Les mythes et préjugés entourant les violences à caractère sexuel sont nombreux et tenaces. Il importe de les démystifier pour contribuer à créer un environnement exempt de ce type de violences.

Mythe

Réalité

Les fausses plaintes sont nombreuses. Bien ancré dans les croyances, ce mythe est l’un des plus grands obstacles à la dénonciation des violences à caractère sexuel. Par crainte d’être accusées de faire une fausse plainte, des victimes choisissent plutôt de se taire.
Les fausses plaintes ne représentent en réalité qu’une petite minorité des dénonciations.
Une violence sexuelle peut être provoquée par une tenue vestimentaire ou une attitude aguicheuse. Toute personne est en droit de refuser une activité sexuelle, et ce, peu importe son habillement ou ses comportements. Il appartient à la personne qui entreprend les activités sexuelles de s’assurer de l’accord volontaire de l’autre et de cesser toute activité si le consentement n’est pas clairement présent.

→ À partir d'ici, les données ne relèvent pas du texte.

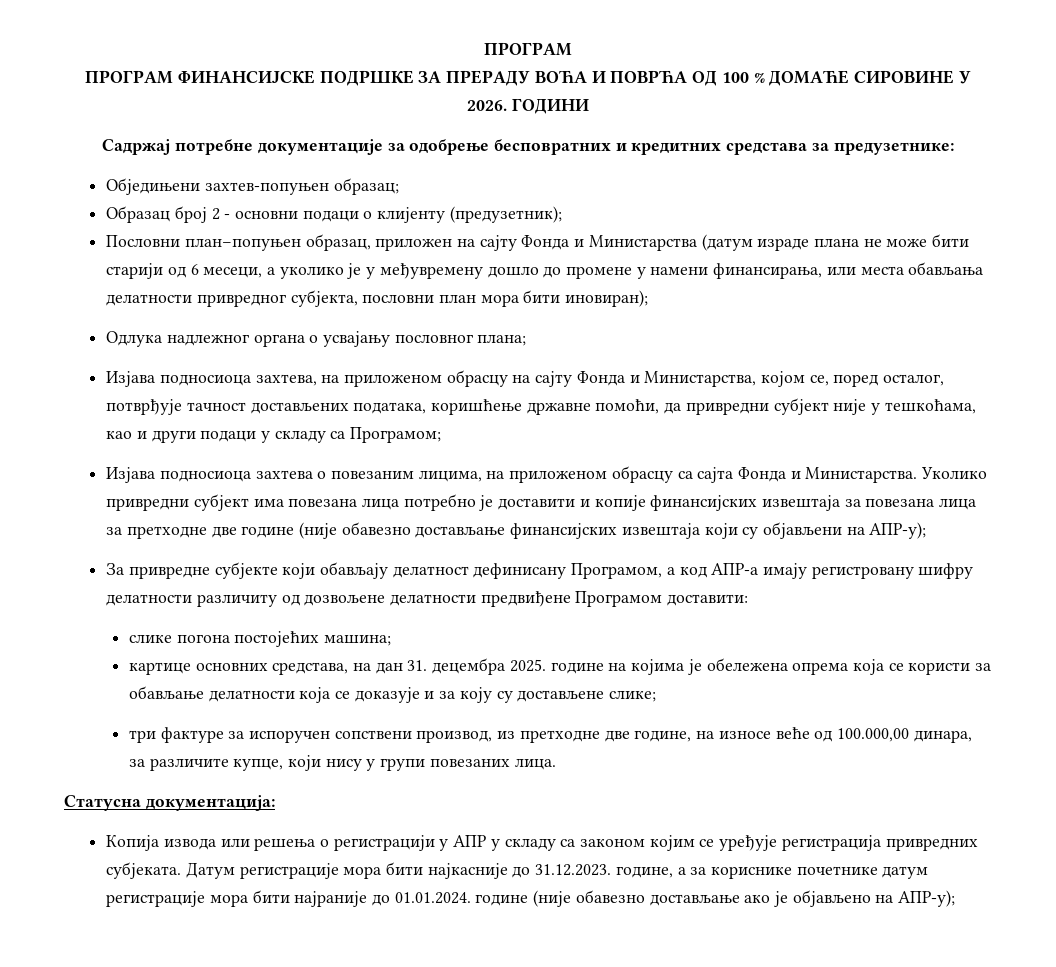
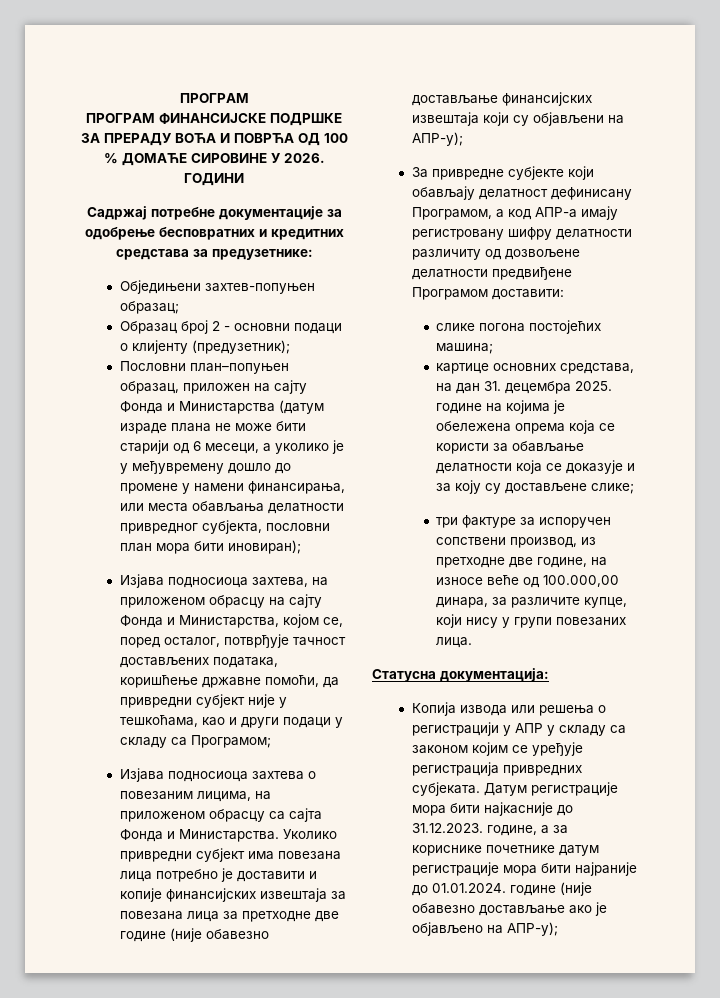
- Одлука надлежног органа о усвајању пословног плана;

Les agresseurs ne connaissent pas leurs victimes. Les agresseurs sont habituellement une personne connue : collègue, membre de la famille ou de l’entourage, conjoint, etc.
Les agresseurs ont des problèmes de santé mentale. Les violences sexuelles étant des gestes de prise de pouvoir, ils sont stratégiques, réfléchis et calculés plutôt que le fruit d’un esprit malade.

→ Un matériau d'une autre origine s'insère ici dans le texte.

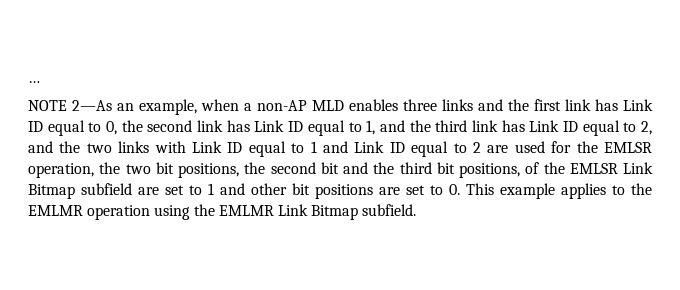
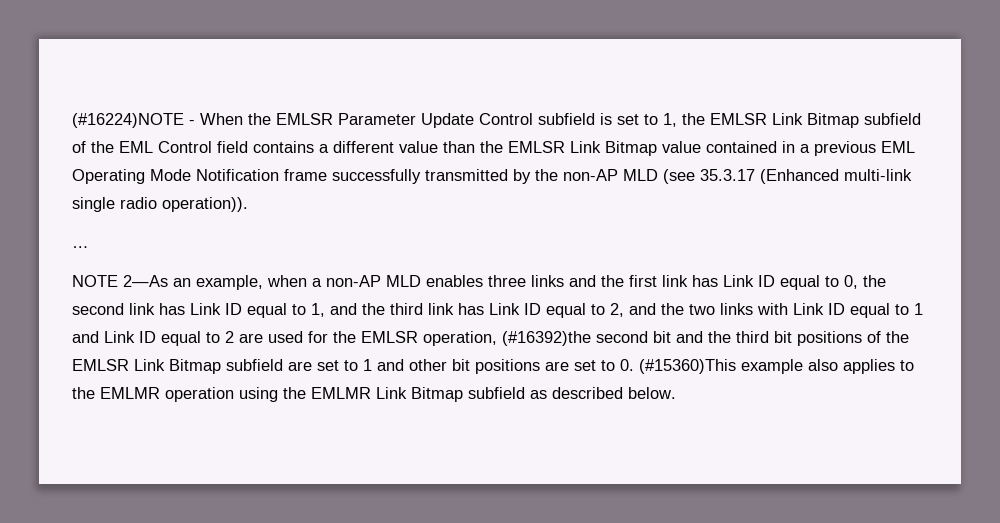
+ (#16224)NOTE - When the EMLSR Parameter Update Control subfield is set to 1, the EMLSR Link Bitmap subfield of the EML Control field contains a different value than the EMLSR Link Bitmap value contained in a previous EML Operating Mode Notification frame successfully transmitted by the non-AP MLD (see 35.3.17 (Enhanced multi-link single radio operation)).
- NOTE 2—As an example, when a non-AP MLD enables three links and the first link has Link ID equal to 0, the second link has Link ID equal to 1, and the third link has Link ID equal to 2, and the two links with Link ID equal to 1 and Link ID equal to 2 are used for the EMLSR operation, the two bit positions, the second bit and the third bit positions, of the EMLSR Link Bitmap subfield are set to 1 and other bit positions are set to 0. This example applies to the EMLMR operation using the EMLMR Link Bitmap subfield.
+ NOTE 2—As an example, when a non-AP MLD enables three links and the first link has Link ID equal to 0, the second link has Link ID equal to 1, and the third link has Link ID equal to 2, and the two links with Link ID equal to 1 and Link ID equal to 2 are used for the EMLSR operation, (#16392)the second bit and the third bit positions of the EMLSR Link Bitmap subfield are set to 1 and other bit positions are set to 0. (#15360)This example also applies to the EMLMR operation using the EMLMR Link Bitmap subfield as described below.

Une personne qui ne veut réellement pas d’une activité sexuelle peut résister à son agresseur. Au-delà des capacités physiques, plusieurs raisons peuvent influencer une personne à ne pas résister : peur pour sa sécurité, peur que la violence escalade, peur des conséquences sur ses études ou sa carrière, surprise, etc.
Les violences sexuelles sont sensationnelles, violentes, très visibles de l’extérieur. La plupart des violences sexuelles sont commises à l’abri des regards ou subtilement perpétrées, le plus souvent au moyen de la manipulation ou de la menace, et non pas de violence physique.